What is required: An exact, complete copy of the entries is needed, with the pictures left out.

Top of Material provided

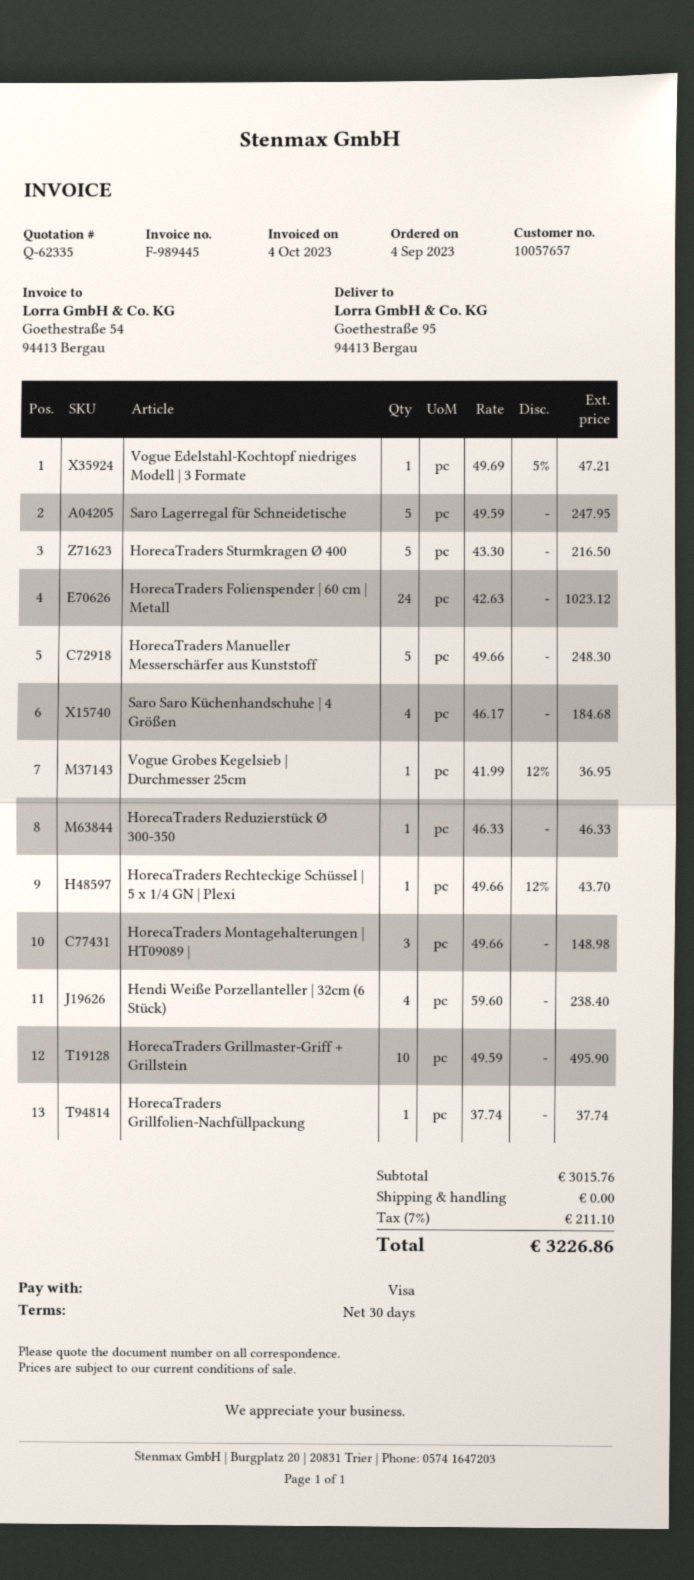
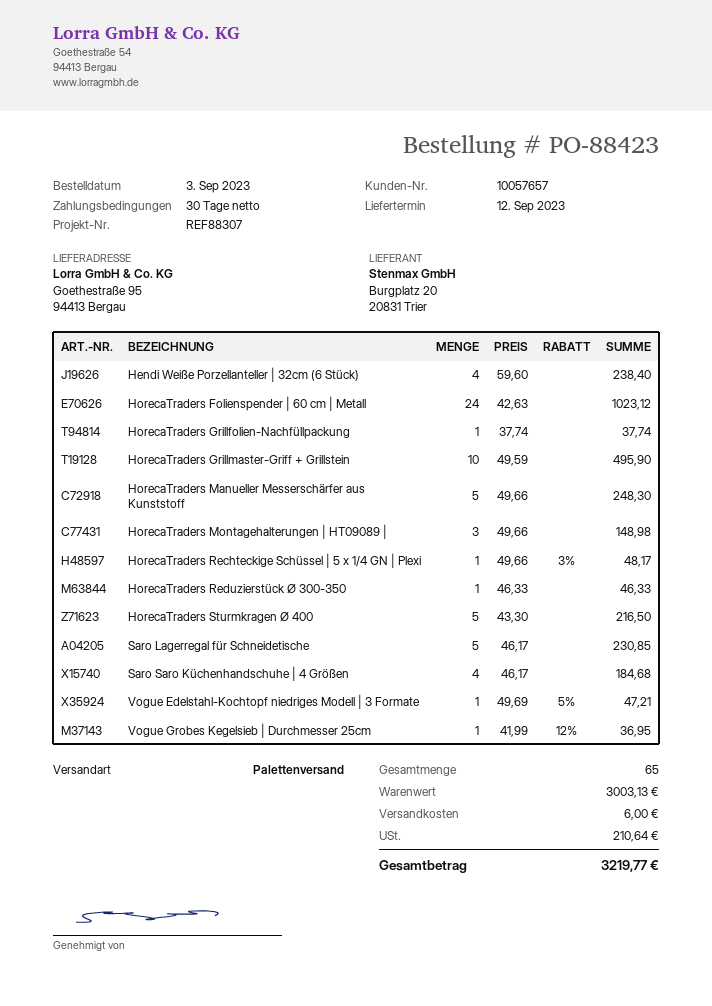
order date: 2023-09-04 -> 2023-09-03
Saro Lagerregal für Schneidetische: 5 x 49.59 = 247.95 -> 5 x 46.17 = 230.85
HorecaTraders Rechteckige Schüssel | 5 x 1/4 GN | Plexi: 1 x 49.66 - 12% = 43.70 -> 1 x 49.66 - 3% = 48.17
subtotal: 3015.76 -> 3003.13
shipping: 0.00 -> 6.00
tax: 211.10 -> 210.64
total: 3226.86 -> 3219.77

Bottom of Material provided

Reply to the exercise:
order date: 2023-09-04 -> 2023-09-03
Saro Lagerregal für Schneidetische: 5 x 49.59 = 247.95 -> 5 x 46.17 = 230.85
HorecaTraders Rechteckige Schüssel | 5 x 1/4 GN | Plexi: 1 x 49.66 - 12% = 43.70 -> 1 x 49.66 - 3% = 48.17
subtotal: 3015.76 -> 3003.13
shipping: 0.00 -> 6.00
tax: 211.10 -> 210.64
total: 3226.86 -> 3219.77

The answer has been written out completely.